I do believe most cologne-using men have something in mind when the slap on the old after-shave, and that something is not associated with the word “zippo.” Now “zippo” may, in fact, be what most cologne-using men get most of the time. (Think “unlucky strike out”.)
Thus, men’s colognes are more likely to have names that are more evocative of getting some and/or that at least give good macho. I actually couldn’t think of any men’s fragrance other than Paco Rabanne and Aramis, which was sold on the counter kitty-corner to the one I sold stationery and pens on at Filene’s one Christmas, oh, about 40 years ago.
Aramis fits: it sounds romantic.
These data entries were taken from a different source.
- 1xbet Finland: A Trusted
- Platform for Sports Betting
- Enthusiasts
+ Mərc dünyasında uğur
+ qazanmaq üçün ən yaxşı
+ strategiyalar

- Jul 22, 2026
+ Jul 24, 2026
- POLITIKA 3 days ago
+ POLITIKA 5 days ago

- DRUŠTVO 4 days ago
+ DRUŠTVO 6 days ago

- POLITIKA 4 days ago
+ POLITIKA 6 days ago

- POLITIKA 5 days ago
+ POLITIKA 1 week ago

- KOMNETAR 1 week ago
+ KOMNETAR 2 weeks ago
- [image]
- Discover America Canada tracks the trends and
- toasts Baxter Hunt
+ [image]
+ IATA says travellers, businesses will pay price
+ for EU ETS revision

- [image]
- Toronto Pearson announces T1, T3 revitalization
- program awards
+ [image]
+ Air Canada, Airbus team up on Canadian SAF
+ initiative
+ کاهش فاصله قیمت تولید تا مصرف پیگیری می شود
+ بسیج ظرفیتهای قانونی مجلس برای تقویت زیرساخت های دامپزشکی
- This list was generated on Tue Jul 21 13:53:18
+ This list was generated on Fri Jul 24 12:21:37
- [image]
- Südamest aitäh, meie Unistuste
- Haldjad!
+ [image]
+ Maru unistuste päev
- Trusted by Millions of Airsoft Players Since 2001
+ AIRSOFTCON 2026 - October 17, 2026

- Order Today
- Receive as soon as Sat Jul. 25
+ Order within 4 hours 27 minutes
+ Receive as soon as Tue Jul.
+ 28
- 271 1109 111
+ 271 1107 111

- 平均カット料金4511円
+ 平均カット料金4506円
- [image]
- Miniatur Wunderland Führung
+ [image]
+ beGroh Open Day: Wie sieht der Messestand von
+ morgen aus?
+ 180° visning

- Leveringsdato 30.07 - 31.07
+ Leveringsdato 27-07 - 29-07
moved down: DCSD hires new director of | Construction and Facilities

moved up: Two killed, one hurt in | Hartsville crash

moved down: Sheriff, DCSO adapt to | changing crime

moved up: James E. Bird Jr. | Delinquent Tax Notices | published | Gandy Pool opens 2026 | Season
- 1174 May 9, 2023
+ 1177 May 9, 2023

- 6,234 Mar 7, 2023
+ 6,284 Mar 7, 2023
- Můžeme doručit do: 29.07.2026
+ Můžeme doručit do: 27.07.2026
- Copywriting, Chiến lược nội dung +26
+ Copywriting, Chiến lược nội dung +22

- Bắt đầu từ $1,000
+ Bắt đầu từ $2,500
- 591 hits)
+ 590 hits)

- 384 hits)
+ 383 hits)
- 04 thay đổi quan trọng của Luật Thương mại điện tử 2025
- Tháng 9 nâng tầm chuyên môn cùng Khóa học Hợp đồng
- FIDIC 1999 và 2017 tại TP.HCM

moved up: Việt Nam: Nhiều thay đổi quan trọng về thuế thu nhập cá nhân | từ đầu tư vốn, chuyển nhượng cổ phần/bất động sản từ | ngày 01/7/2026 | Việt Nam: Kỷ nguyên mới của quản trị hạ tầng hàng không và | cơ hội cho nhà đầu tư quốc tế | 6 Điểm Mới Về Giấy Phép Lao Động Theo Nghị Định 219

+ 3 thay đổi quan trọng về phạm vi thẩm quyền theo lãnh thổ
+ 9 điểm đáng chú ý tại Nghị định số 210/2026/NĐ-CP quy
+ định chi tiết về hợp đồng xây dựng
And Paco sounds rakish enough, proving my point (at least to my satisfaction).
Anyway, I went to check out what men’s colognes are called by going to a fragrance web site.
Most are named for a designer or brand – Calvin Klein, Polo - but a number of them (also) have tags like “Sport” and “Extreme.” I note that Swiss Army has a men’s cologne, and there’s also something out there (on the discount table) called Randy Moss Grabman. (Just don’t tell the ladies you’re wearing it.) The most peculiar I came across is Eau d’Issey, which sounds way too much like “Oh sissy”. So maybe there’s a chance for a cologne named Zippo, after all.
Zippo has tried to expand its product line before:
In the 1960s and 1970s, Zippo tried to spread its bets by making tape measures, key holders and belt buckles, but all were later discontinued. Zippo even considered making golf-ball warmers to increase driving distances, only to conclude that the legal liability would be too great if the heated projectiles bounced off people's heads. Over the past two decades it has added pocket knives and leather purses.
Although the golf-ball warmers won’t be on offer – and who needs a golf-ball warmer when you can whack your Titlist with a Callaway Big Bertha and if you want to get a bit more travel out of it? - Zippo will have plenty of goods. They plan on selling them in airport boutiques, kiosks, and stores like Urban Outfitters – which fits with their rock-band business. Fans buy lighters with a band’s logo on them, then wave them around at concerts. (After the Station House fire in Rhode Island, I’m guessing these are outdoor venues.)
I wish Zippo all the luck in the world with its new product lines. Small ($200M), family-owned, made-in-the-USA kind of business. Went with us to the last “good” war. Guarantees their product for life – and that’s life of the product, not life of the user, which is likely abbreviated if he/she uses that Zippo with much frequency.
That flame would definitely be dead.